HOW TO COMPLETE THIS TASK:
Go through the entries below and return every line that contains "none".

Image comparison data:
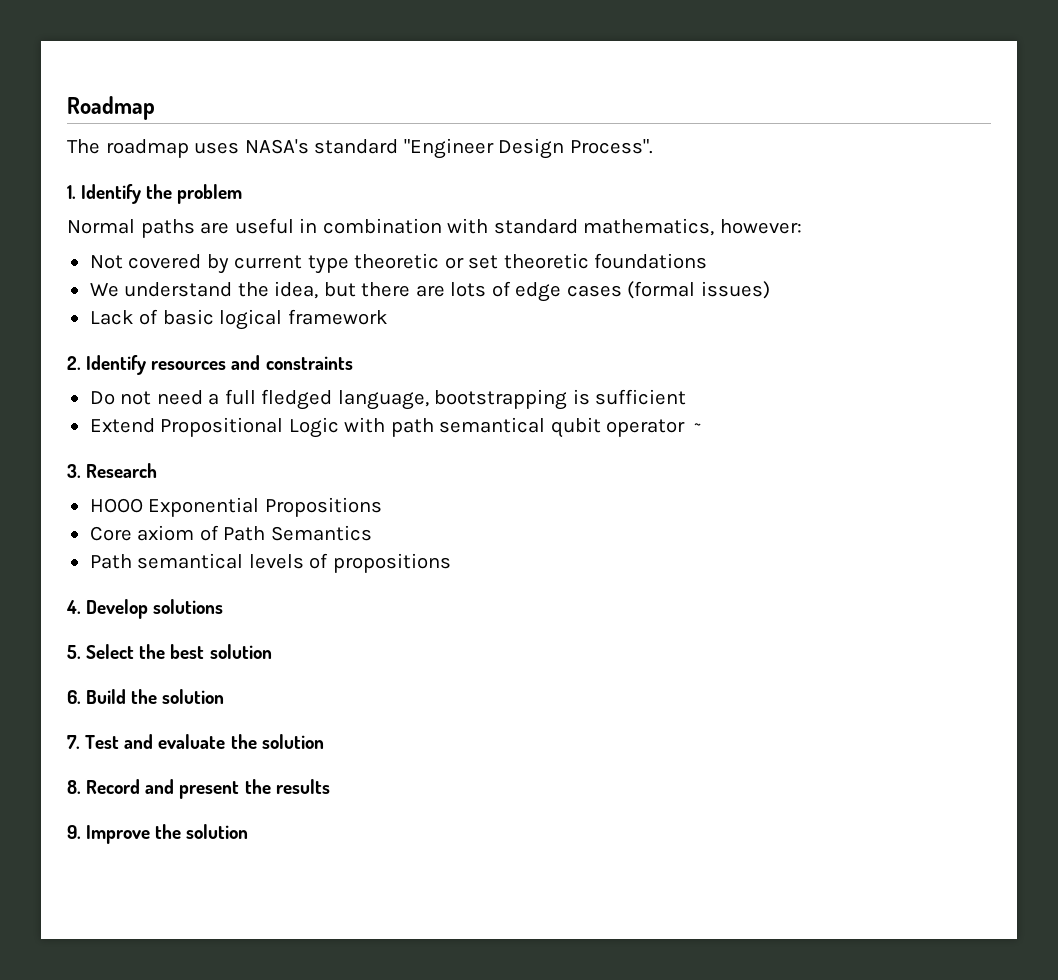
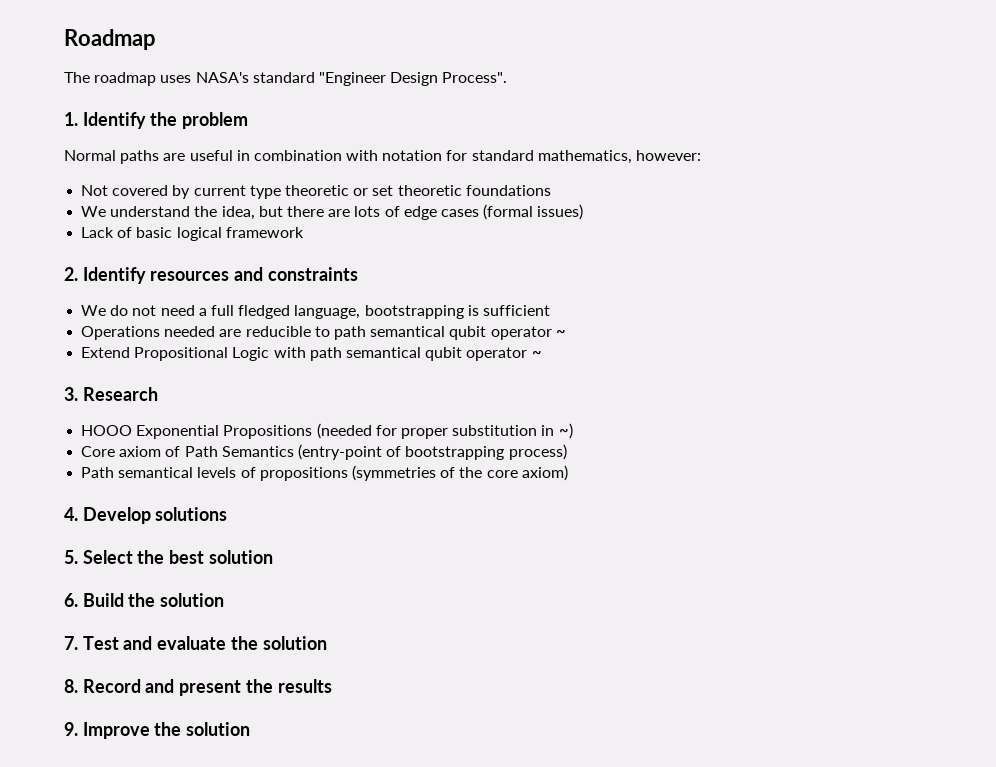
(489, 226) none -> [382,150,468,161] notation for
[89,391,115,405] Do -> [81,305,129,316] We do
(687, 397) none -> [81,326,566,340] // Operations needed are reducible to path semantical qubit operator ~
(382, 507) none -> [316,423,573,439] (needed for proper substitution in ~)
(372, 533) none -> [297,444,567,460] (entry-point of bootstrapping process)
(451, 563) none -> [351,465,568,481] (symmetries of the core axiom)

EXERCISE ANSWER:
(489, 226) none -> [382,150,468,161] notation for
(687, 397) none -> [81,326,566,340] // Operations needed are reducible to path semantical qubit operator ~
(382, 507) none -> [316,423,573,439] (needed for proper substitution in ~)
(372, 533) none -> [297,444,567,460] (entry-point of bootstrapping process)
(451, 563) none -> [351,465,568,481] (symmetries of the core axiom)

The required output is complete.